This morning I emailed David to ask him about one of his snow pictures. Knowing about my interest in Wilson Bentley, David emailed me the following image:

rain-on-flour
Rain on Flour, David Goldes

David explained the making of the picture:

Rain on Flour is something I made a while ago and the idea behind it is this: I put a sifted tray of flour out in the rain for a few minutes and could see on the flour surface that the rain drops were different sizes. Who knew? After I made this picture I read elsewhere that Bentley had done the same thing but had gone several steps further. He strained out the unaltered flour and was left with little glue balls made by each rain drop and then he sorted the balls to see how many of each size were made.

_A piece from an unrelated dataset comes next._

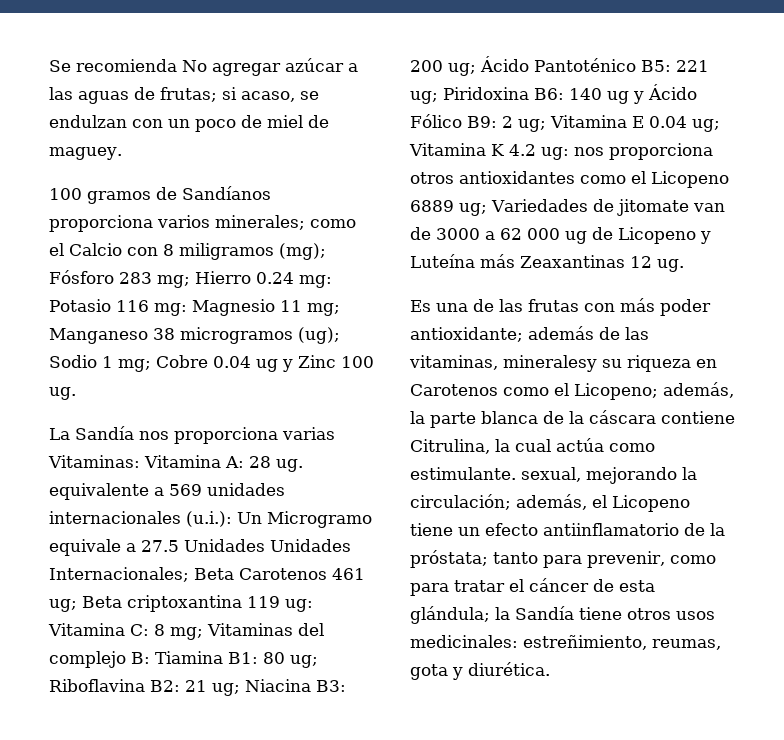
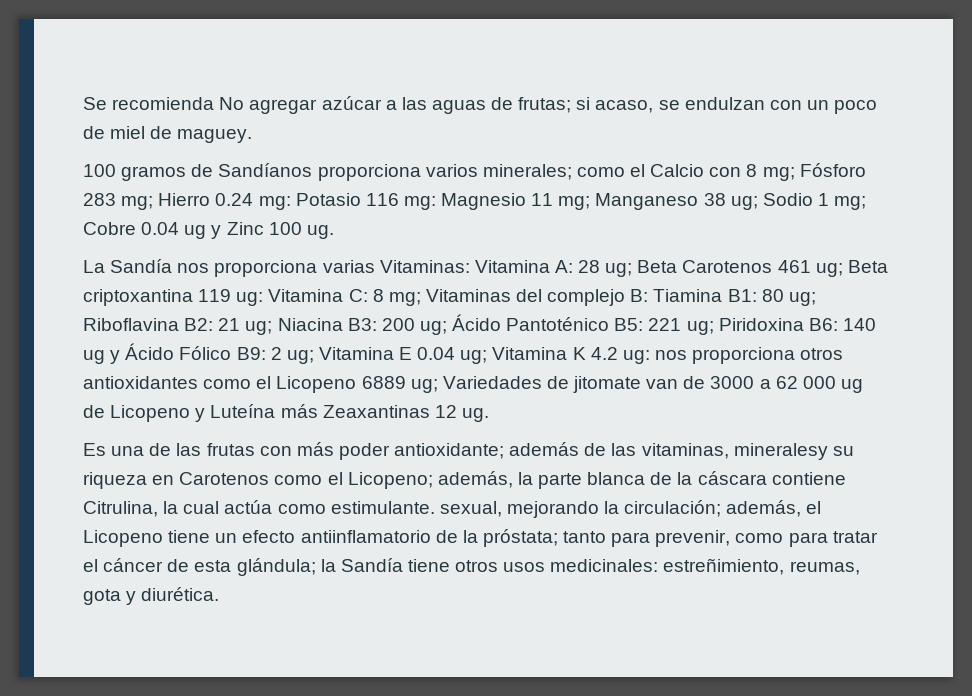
[179,243,326,260] miligramos (mg); -> [762,167,795,181] mg;
[180,327,340,344] microgramos (ug); -> [730,196,758,210] ug;
[276,459,303,472] [49,483,285,500] [49,511,372,528] [49,539,351,556] [49,567,189,582] ug. equivalente a 569 unidades internacionales (u.i.): Un Microgramo equivale a 27.5 Unidades Unidades Internacionales; -> [605,263,633,277] ug;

So the flour tray became a method to measure size distribution of droplets in what we crudely call “the rain”.

It would appear that David is a scientific photographer. Or is he? Have a look at these two images:

goldes_sudek

The picture on the left, by Goldes, is titled, Growing Sugar Crystals (2002). The picture on the right, by Josef Sudek (the ‘Poet of Prague’), is titled Simple Still Life (1954). Only the title differentiates the scientist from the poet.

Now take a look at the image I originally requested from David:

goldes_walk-the-dog
Walk the Dog, David Goldes

Why did Goldes take this picture? I imagine his original interest was snow crystals (most of his pictures make some reference to water). But if I were to chart this picture it would be deep on the poetic side of the spectrum. In fact it resembles this snow picture by Josef Sudek:

sudek
The Window of my Studio, Josef Sudek, 1948

Is it poetry or is it science? Like so much of my blather on this blog, it really doesn’t matter. What is curious is how much I love these two pictures. They really are two of my favorites. But it gets weirder. If I were to make a list of my top ten all-time favorite photographs, I would likely include these two:

hockney
Gregrory Watching the Snow Fall, Kyoto, Feb 21st 1983, David Hockney

elsken
Apres Ski in der Schweiz, Ed van der Elsken

Snow, windows, and a touch of erotic longing – This seems to be the formula. It makes me want to do a scientific experiment. If someone were to take a picture with these three elements, what are the chances I’d like it?

Email your pictures to studio@alecsoth.com

Disclaimer for regular blog readers: I’m not suggesting that ‘The Scientist of Minneapolis’ should be ‘the sentence’ for David Goldes. I used it because it sort of works to the tune of My Favorite Things:

Raindrops on flour and windows of fog
The scientist of Minneapolis & the poet of Prague
These are a few of my favorite things.